BEGIN
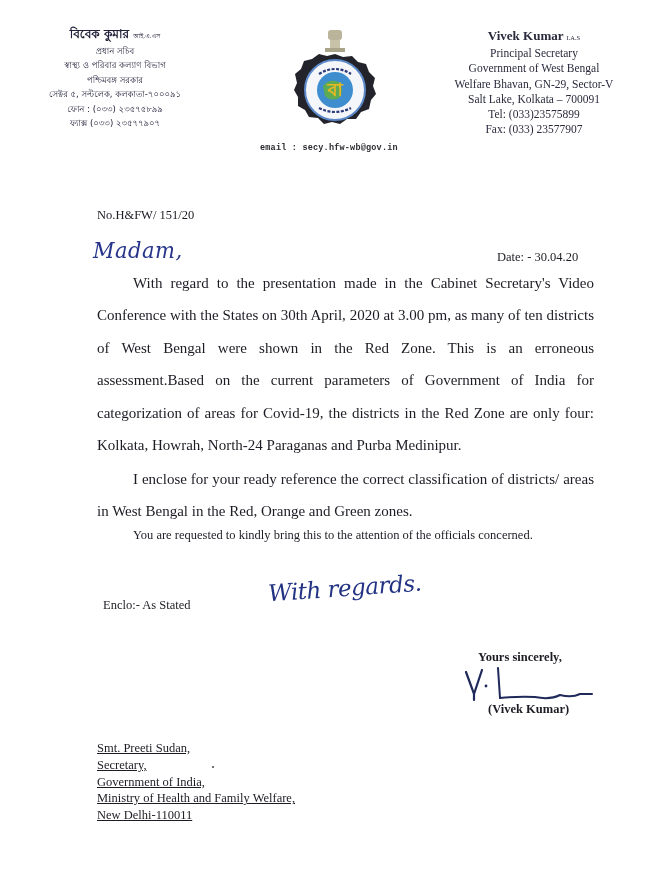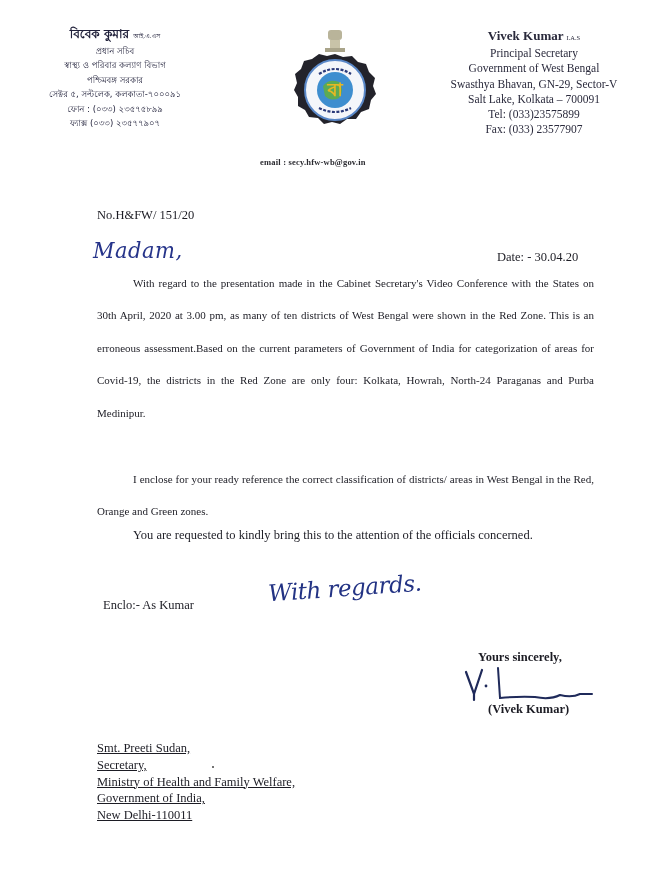--- a/index.html
+++ b/index.html
@@ -80,7 +80,7 @@
   <div class="name"><span>Vivek Kumar</span> <small>I.A.S</small></div>
   <div class="l">Principal Secretary</div>
   <div class="l">Government of West Bengal</div>
-  <div class="l">Swasthya Bhavan, GN-29, Sector-V</div>
+  <div class="l">Welfare Bhavan, GN-29, Sector-V</div>
   <div class="l">Salt Lake, Kolkata – 700091</div>
   <div class="l">Tel: (033)23575899</div>
   <div class="l">Fax: (033) 23577907</div>

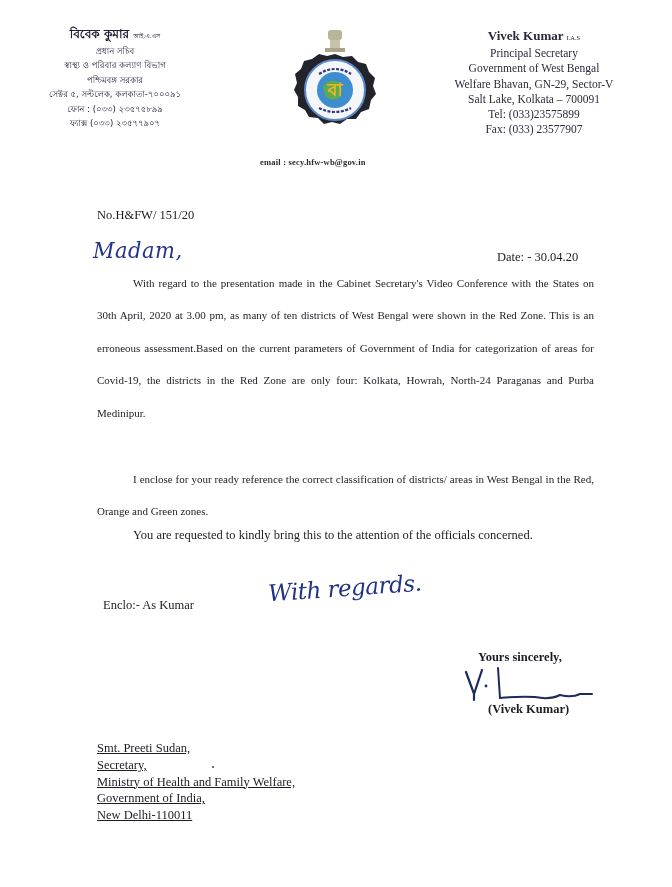--- a/index.html
+++ b/index.html
@@ -14,7 +14,7 @@
 
   
   .emblem { left: 283px; top: 28px; width: 104px; height: 108px; }
-  .email { left: 260px; top: 157px; font-family: Liberation Serif, serif; font-size: 8.5px; font-weight: bold; color: #2a2a30; letter-spacing: 0.2px; }
+  .email { left: 260px; top: 143px; font-family: Liberation Mono, monospace; font-size: 8.5px; font-weight: bold; color: #2a2a30; letter-spacing: 0.2px; }
 
   
   .lh-right { left: 425px; top: 28px; width: 218px; text-align: center; color: #2a2a3c; }

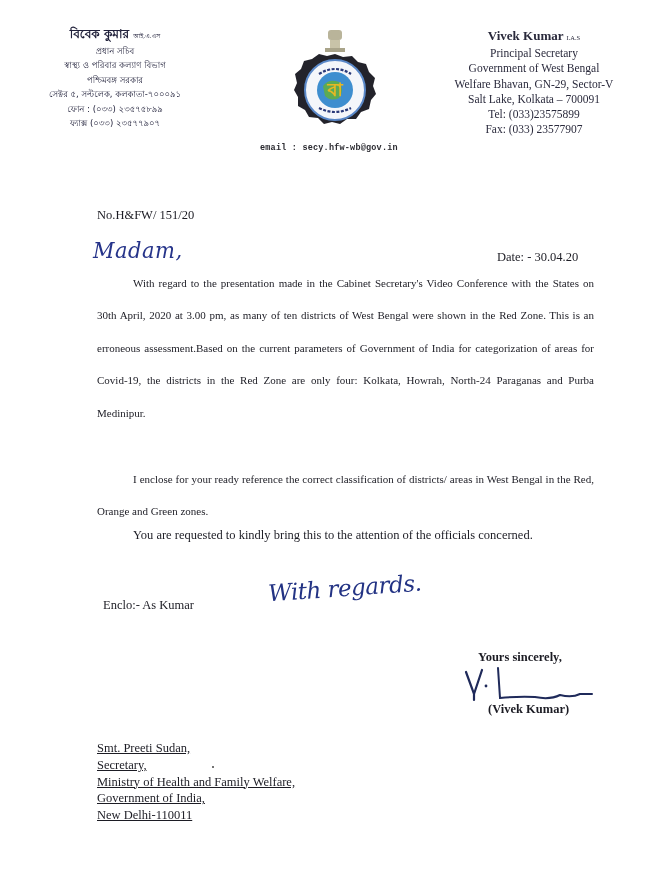--- a/index.html
+++ b/index.html
@@ -28,7 +28,7 @@
 
   .salutation { left: 93px; top: 238px; font-family: "DejaVu Serif", serif; font-style: italic; font-size: 21px; color: #26348a; transform: scaleY(1.1); letter-spacing: 0.5px; }
 
-  .body { left: 97px; width: 497px; font-size: 11px; line-height: 32.4px; text-align: justify; }
+  .body { left: 97px; width: 497px; font-size: 15px; line-height: 32.4px; text-align: justify; }
   .p1 { top: 267px; }
   .p1, .p2 { text-indent: 36px; }
   .p2 { top: 463px; }

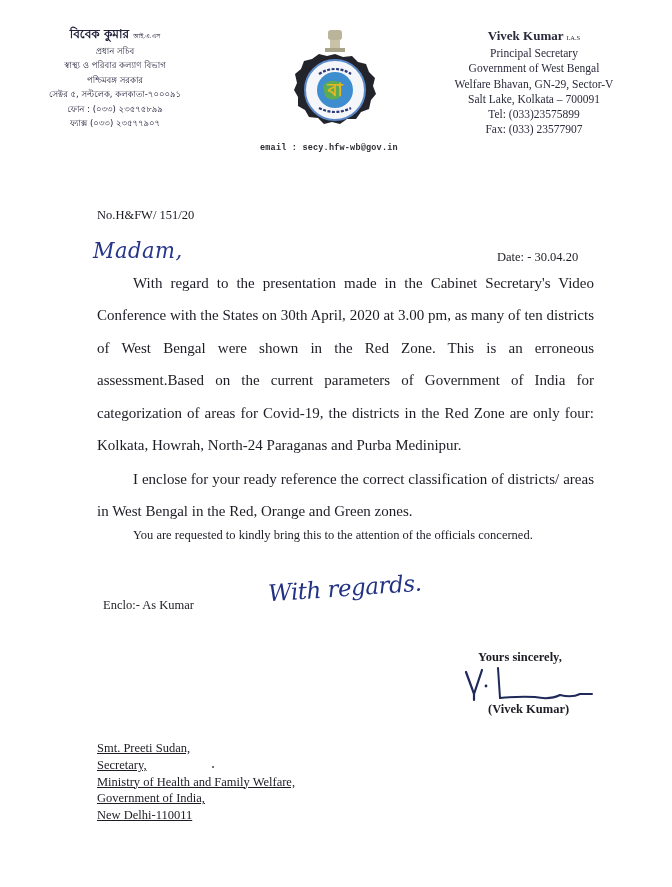--- a/index.html
+++ b/index.html
@@ -96,7 +96,7 @@
 <div class="abs p3">You are requested to kindly bring this to the attention of the officials concerned.</div>
 
 <div class="abs closing-sig">With regards.</div>
-<div class="abs enclo">Enclo:- As Kumar</div>
+<div class="abs enclo">Enclo:- As Stated</div>
 
 <div class="abs yours">Yours sincerely,</div>
 <svg class="abs signature" viewBox="0 0 135 40">

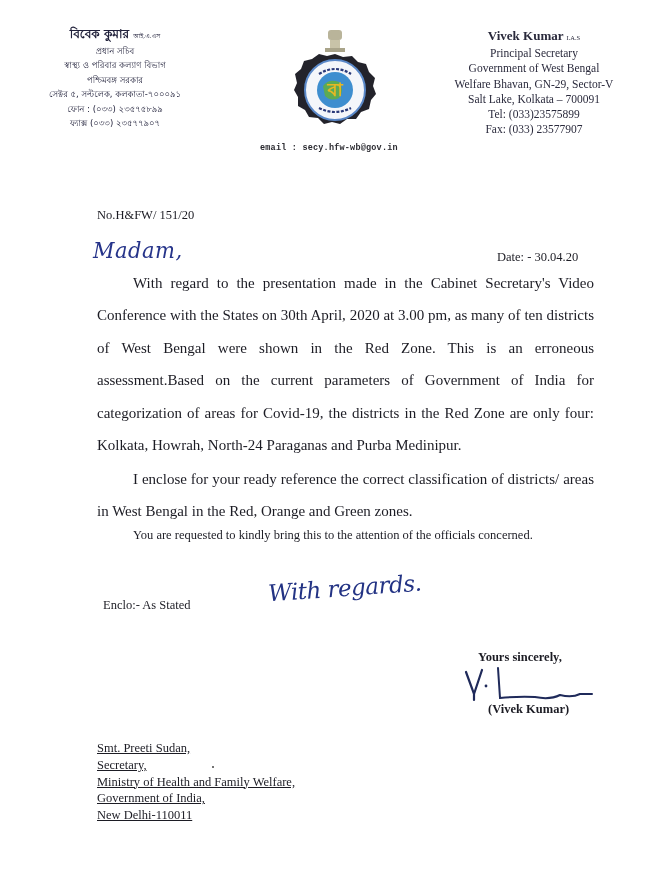--- a/index.html
+++ b/index.html
@@ -109,8 +109,8 @@
 <div class="abs addressee">
   <div>Smt. Preeti Sudan,</div>
   <div>Secretary,</div>
+  <div>Government of India,</div>
   <div>Ministry of Health and Family Welfare,</div>
-  <div>Government of India,</div>
   <div>New Delhi-110011</div>
 </div>
 <div class="abs dot"></div>

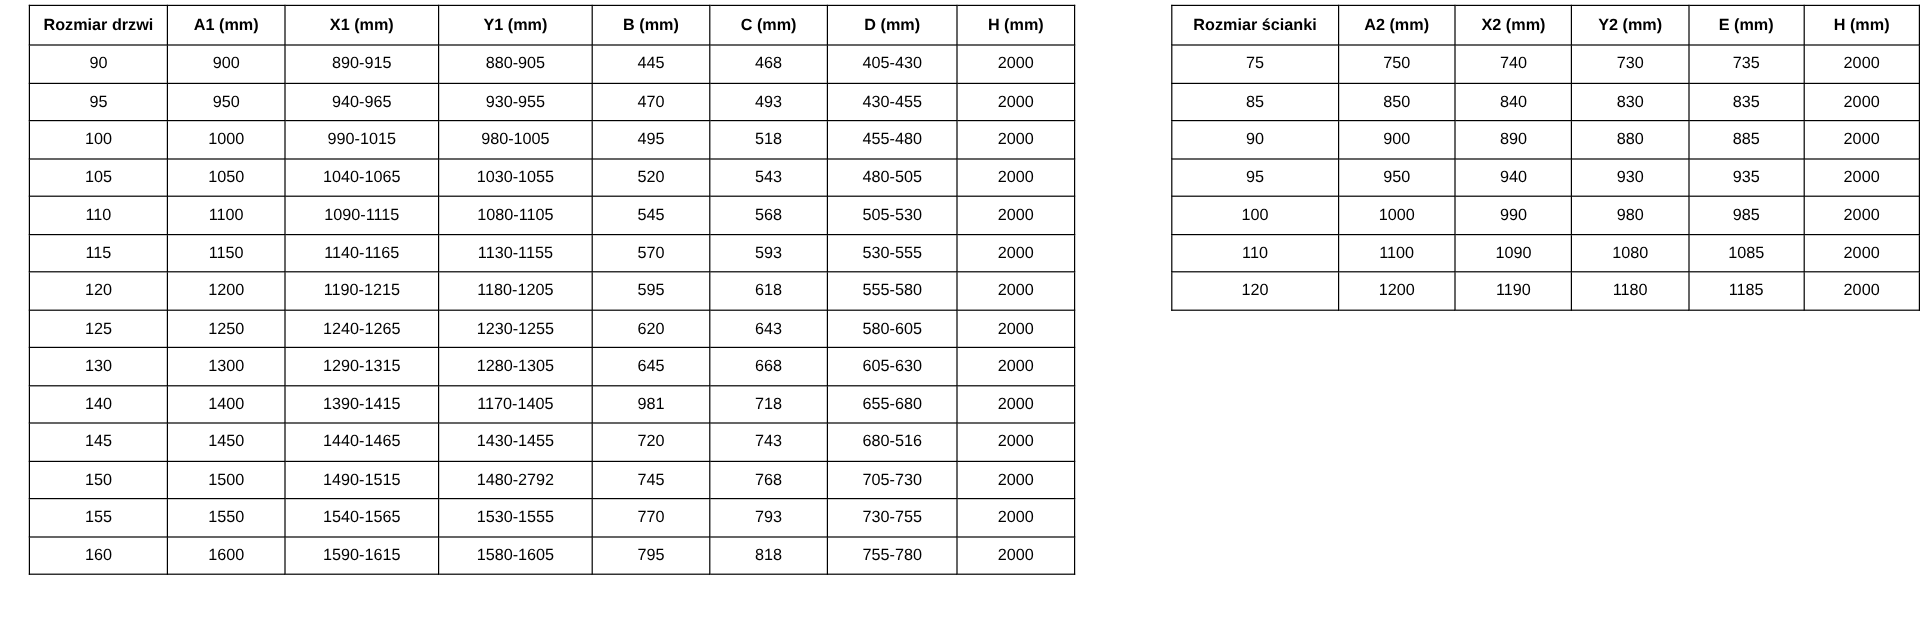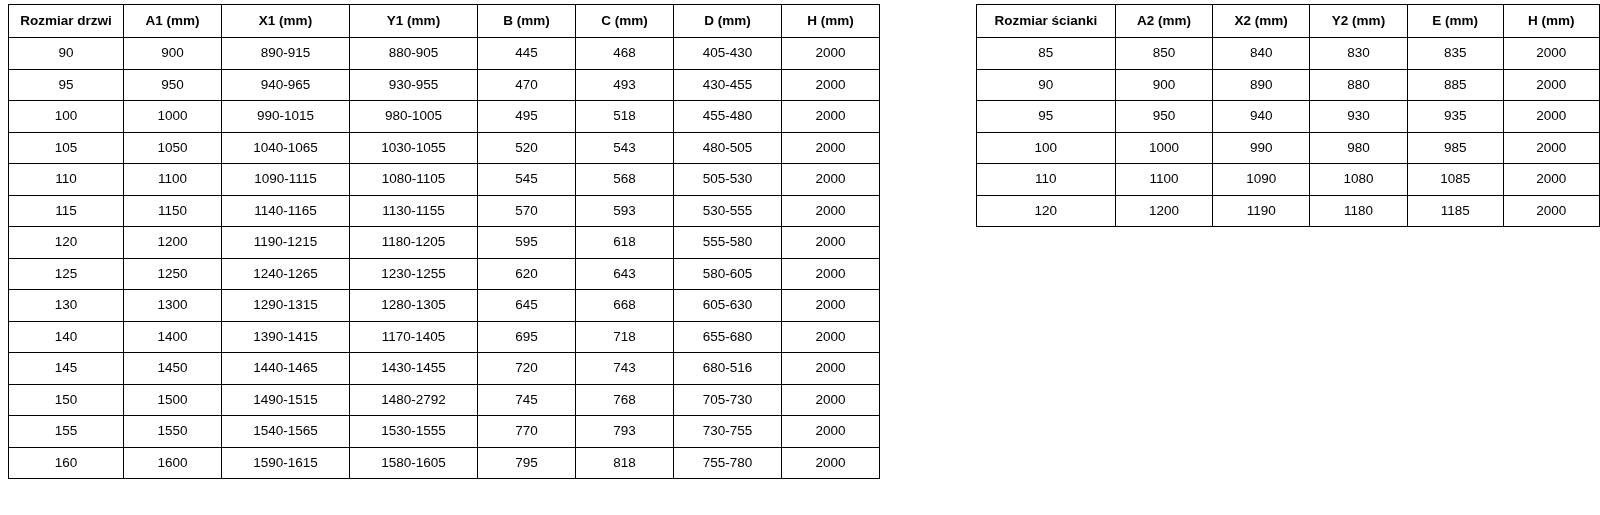--- a/index.html
+++ b/index.html
@@ -23,7 +23,7 @@
     position: absolute;
   }
   #doors-wrap {
-    left: 8px;
+    left: 24px;
     top: 4px;
   }
   #walls-wrap {

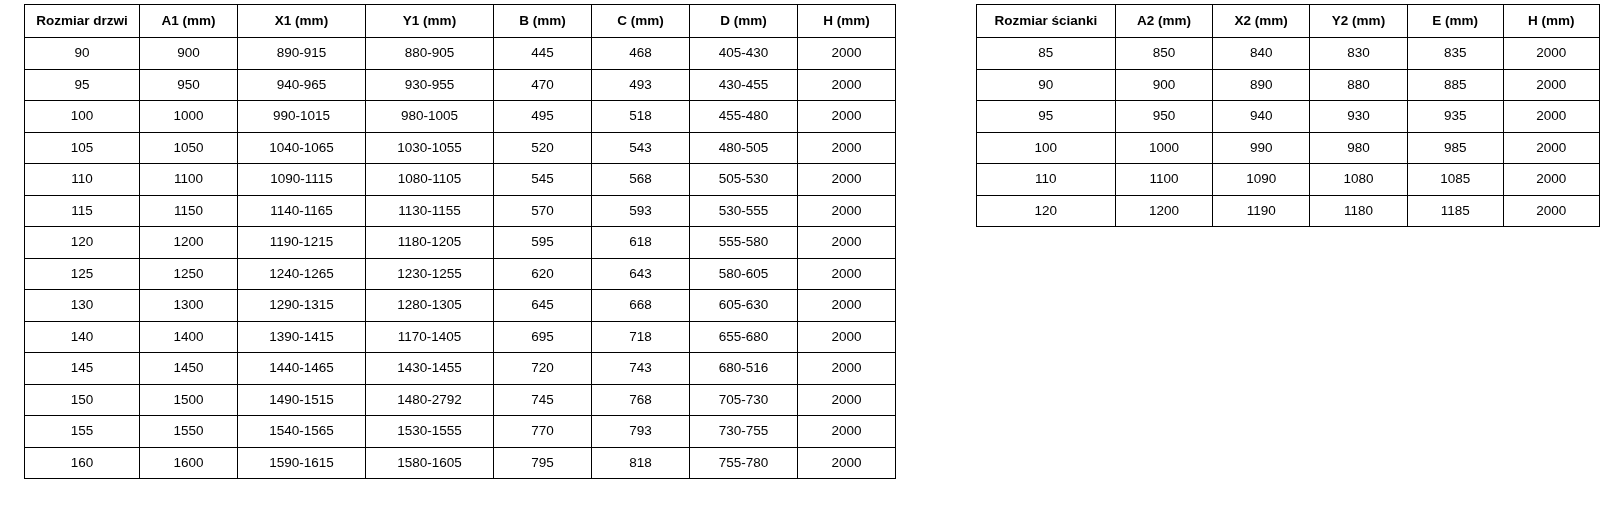--- a/index.html
+++ b/index.html
@@ -264,6 +264,14 @@
       </thead>
       <tbody>
         <tr>
+          <td>75</td>
+          <td>750</td>
+          <td>740</td>
+          <td>730</td>
+          <td>735</td>
+          <td>2000</td>
+        </tr>
+        <tr>
           <td>85</td>
           <td>850</td>
           <td>840</td>

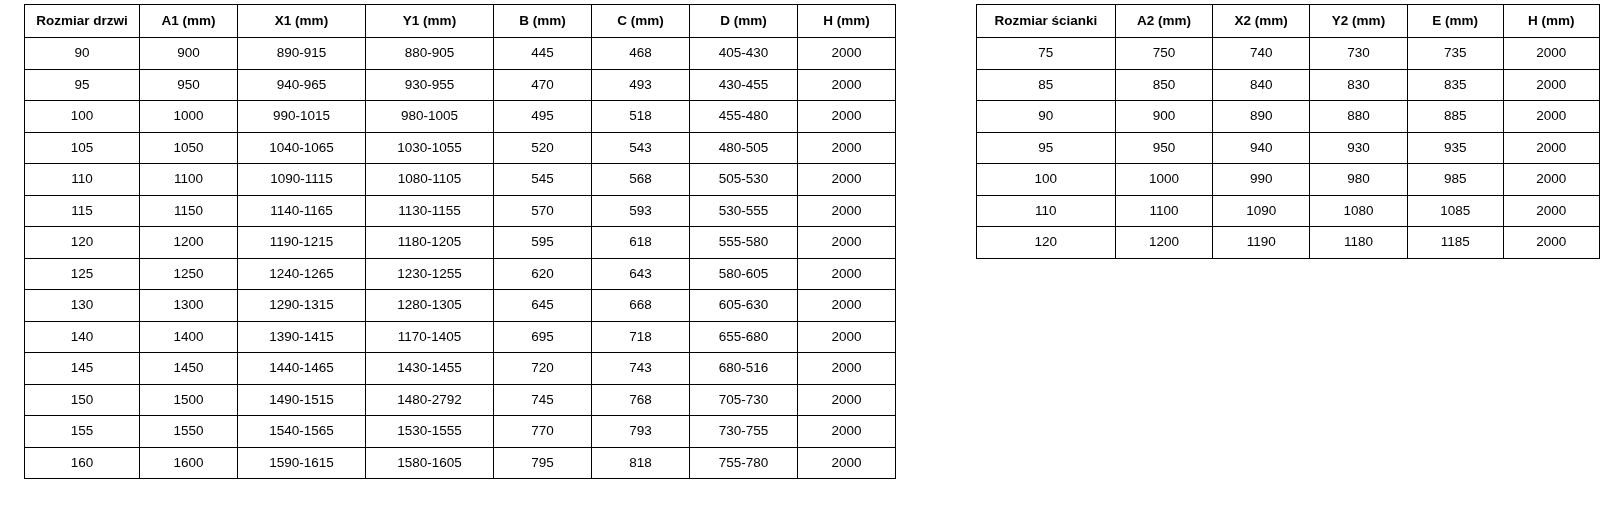--- a/index.html
+++ b/index.html
@@ -193,7 +193,7 @@
           <td>1400</td>
           <td>1390-1415</td>
           <td>1170-1405</td>
-          <td>695</td>
+          <td>981</td>
           <td>718</td>
           <td>655-680</td>
           <td>2000</td>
END
§ Exercise goal: Which lines above hold the string "Serif"? Please copy all of them.

§ Response below:
-  .email { left: 260px; top: 157px; font-family: Liberation Serif, serif; font-size: 8.5px; font-weight: bold; color: #2a2a30; letter-spacing: 0.2px; }
   .salutation { left: 93px; top: 238px; font-family: "DejaVu Serif", serif; font-style: italic; font-size: 21px; color: #26348a; transform: scaleY(1.1); letter-spacing: 0.5px; }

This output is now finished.